++++ Exercise materials ++++

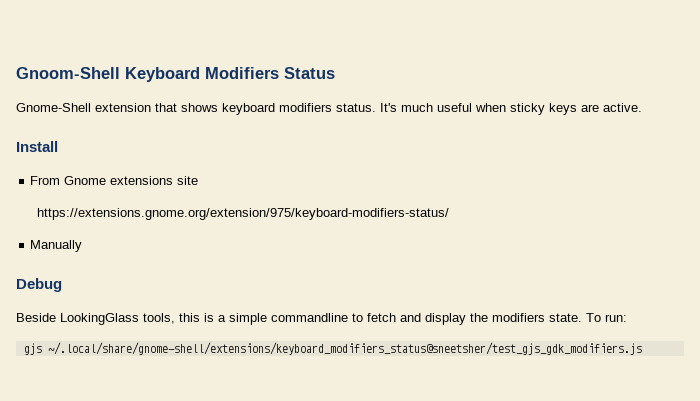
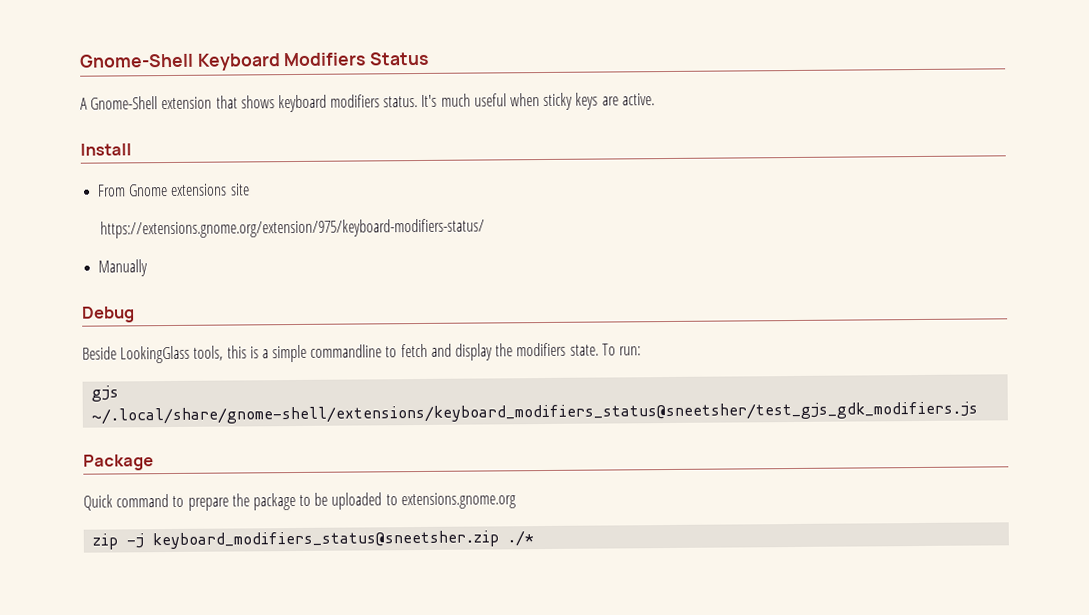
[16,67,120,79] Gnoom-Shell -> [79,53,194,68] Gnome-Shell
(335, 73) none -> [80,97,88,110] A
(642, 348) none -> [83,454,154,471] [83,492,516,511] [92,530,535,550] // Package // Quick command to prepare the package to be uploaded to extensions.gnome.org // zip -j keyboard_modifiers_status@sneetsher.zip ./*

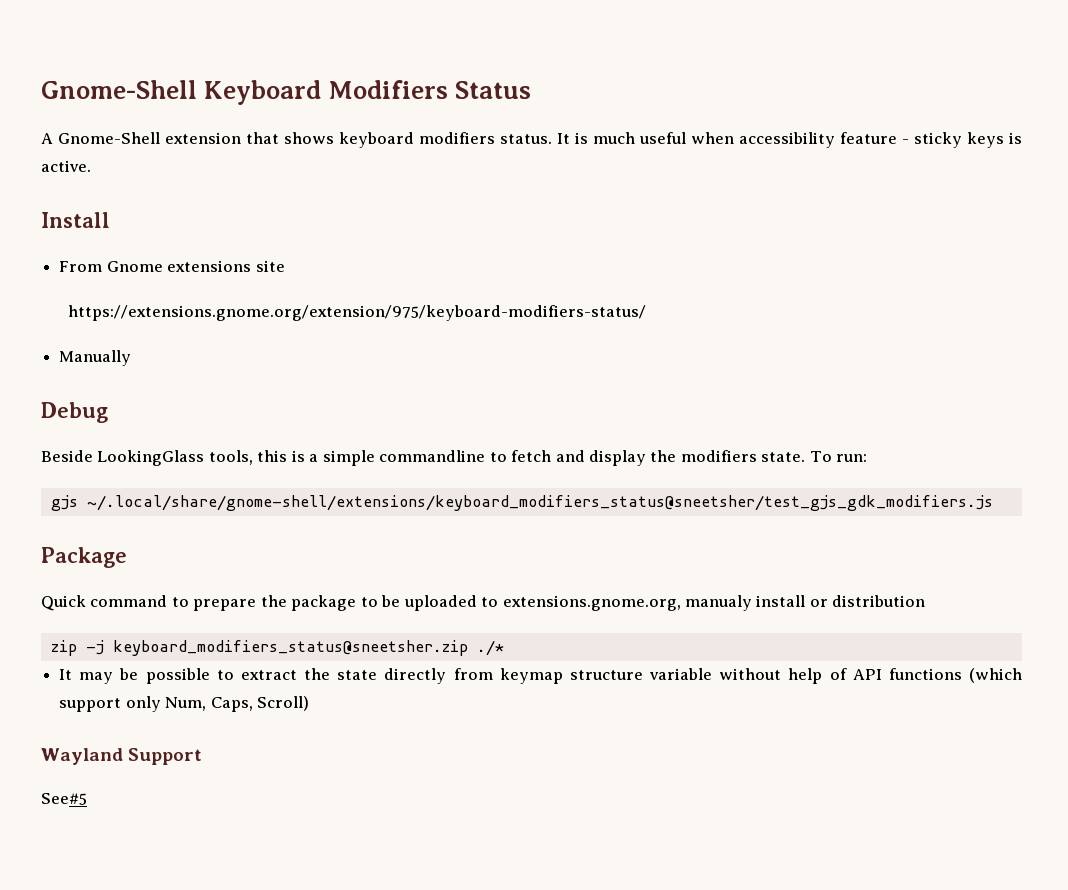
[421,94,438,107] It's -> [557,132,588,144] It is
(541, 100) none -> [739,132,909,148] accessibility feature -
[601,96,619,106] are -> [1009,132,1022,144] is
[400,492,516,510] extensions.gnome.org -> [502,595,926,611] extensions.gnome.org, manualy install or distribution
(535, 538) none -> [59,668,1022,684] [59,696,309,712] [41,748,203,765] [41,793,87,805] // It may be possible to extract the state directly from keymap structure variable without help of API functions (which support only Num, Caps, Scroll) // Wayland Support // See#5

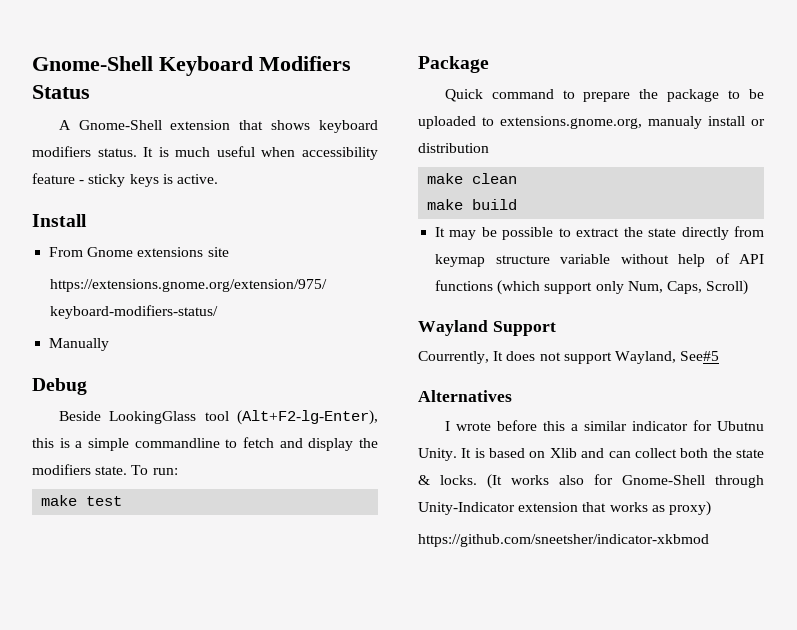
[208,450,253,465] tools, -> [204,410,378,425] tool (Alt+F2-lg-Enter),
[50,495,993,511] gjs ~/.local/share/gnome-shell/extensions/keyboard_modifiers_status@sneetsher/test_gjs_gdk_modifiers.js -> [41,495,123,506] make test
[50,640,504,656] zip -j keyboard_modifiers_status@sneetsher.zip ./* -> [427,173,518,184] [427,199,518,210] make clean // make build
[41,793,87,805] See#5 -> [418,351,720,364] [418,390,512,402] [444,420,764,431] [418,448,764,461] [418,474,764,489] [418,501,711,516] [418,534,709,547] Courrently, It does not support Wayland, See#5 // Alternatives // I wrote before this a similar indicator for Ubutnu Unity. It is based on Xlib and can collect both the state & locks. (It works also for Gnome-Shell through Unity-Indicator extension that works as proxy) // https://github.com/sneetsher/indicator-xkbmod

++++

An exact copy of the records above is wanted, with the pictures omitted.

[16,67,120,79] Gnoom-Shell -> [79,53,194,68] Gnome-Shell
(335, 73) none -> [80,97,88,110] A
(642, 348) none -> [83,454,154,471] [83,492,516,511] [92,530,535,550] // Package // Quick command to prepare the package to be uploaded to extensions.gnome.org // zip -j keyboard_modifiers_status@sneetsher.zip ./*

[421,94,438,107] It's -> [557,132,588,144] It is
(541, 100) none -> [739,132,909,148] accessibility feature -
[601,96,619,106] are -> [1009,132,1022,144] is
[400,492,516,510] extensions.gnome.org -> [502,595,926,611] extensions.gnome.org, manualy install or distribution
(535, 538) none -> [59,668,1022,684] [59,696,309,712] [41,748,203,765] [41,793,87,805] // It may be possible to extract the state directly from keymap structure variable without help of API functions (which support only Num, Caps, Scroll) // Wayland Support // See#5

[208,450,253,465] tools, -> [204,410,378,425] tool (Alt+F2-lg-Enter),
[50,495,993,511] gjs ~/.local/share/gnome-shell/extensions/keyboard_modifiers_status@sneetsher/test_gjs_gdk_modifiers.js -> [41,495,123,506] make test
[50,640,504,656] zip -j keyboard_modifiers_status@sneetsher.zip ./* -> [427,173,518,184] [427,199,518,210] make clean // make build
[41,793,87,805] See#5 -> [418,351,720,364] [418,390,512,402] [444,420,764,431] [418,448,764,461] [418,474,764,489] [418,501,711,516] [418,534,709,547] Courrently, It does not support Wayland, See#5 // Alternatives // I wrote before this a similar indicator for Ubutnu Unity. It is based on Xlib and can collect both the state & locks. (It works also for Gnome-Shell through Unity-Indicator extension that works as proxy) // https://github.com/sneetsher/indicator-xkbmod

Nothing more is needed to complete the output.